Web page edit records
================================

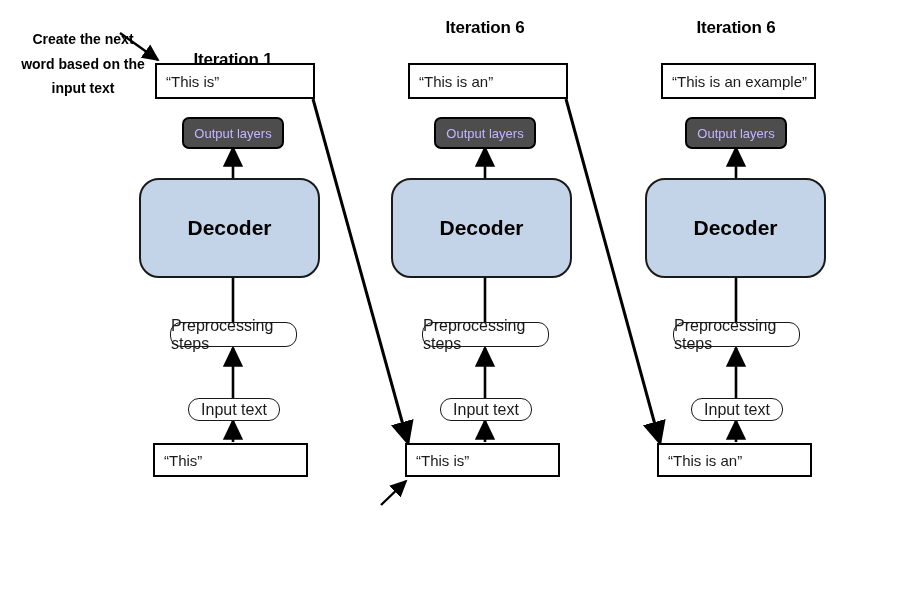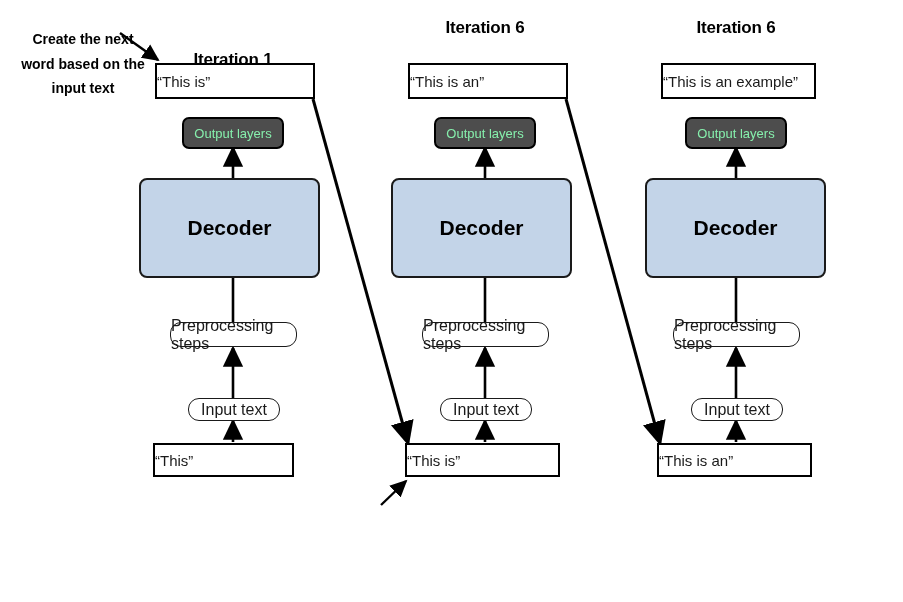--- a/index.html
+++ b/index.html
@@ -34,41 +34,42 @@
     white-space: nowrap;
     text-align: center;
   }
   .text-box {
     position: absolute;
     box-sizing: border-box;
     background: #ffffff;
     border: 2.5px solid #000000;
     display: flex;
     align-items: center;
+    padding-left: 9px;
     font-size: 15px;
     color: #1a1a1a;
   }
   .output-box {
     position: absolute;
     box-sizing: border-box;
     background: #4d4d4d;
     border: 2px solid #000000;
     border-radius: 7px;
     display: flex;
     align-items: center;
     justify-content: center;
-    color: #86efac;
+    color: #c4b5fd;
     font-size: 13px;
   }
   .decoder-box {
     position: absolute;
     box-sizing: border-box;
     background: #c3d4e8;
     border: 2.5px solid #1a1a1a;
-    border-radius: 8px;
+    border-radius: 20px;
     display: flex;
     align-items: center;
     justify-content: center;
     font-size: 21px;
     font-weight: bold;
     color: #000000;
   }
   .pill-box {
     position: absolute;
     box-sizing: border-box;
@@ -140,21 +141,21 @@
   <div class="text-box" style="left:155px; top:63px; width:160px; height:36px;">“This is”</div>
 
   <div class="output-box" style="left:182px; top:117px; width:102px; height:32px;">Output layers</div>
 
   <div class="decoder-box" style="left:139px; top:178px; width:181px; height:100px;">Decoder</div>
 
   <div class="pill-box" style="left:170px; top:322px; width:127px; height:25px;">Preprocessing steps</div>
 
   <div class="pill-box" style="left:188px; top:398px; width:92px; height:23px;">Input text</div>
 
-  <div class="text-box" style="left:153px; top:443px; width:141px; height:34px;">“This”</div>
+  <div class="text-box" style="left:153px; top:443px; width:155px; height:34px;">“This”</div>
 
   <div class="text-box" style="left:408px; top:63px; width:160px; height:36px;">“This is an”</div>
 
   <div class="output-box" style="left:434px; top:117px; width:102px; height:32px;">Output layers</div>
 
   <div class="decoder-box" style="left:391px; top:178px; width:181px; height:100px;">Decoder</div>
 
   <div class="pill-box" style="left:422px; top:322px; width:127px; height:25px;">Preprocessing steps</div>
 
   <div class="pill-box" style="left:440px; top:398px; width:92px; height:23px;">Input text</div>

================================

#### INSTRUCTIONS FOR THE TASK:
The answer must be every line of the data that contains the word "size".

#### RESULT OF THE EXERCISE:
     font-size: 15px;
     font-size: 13px;
     font-size: 21px;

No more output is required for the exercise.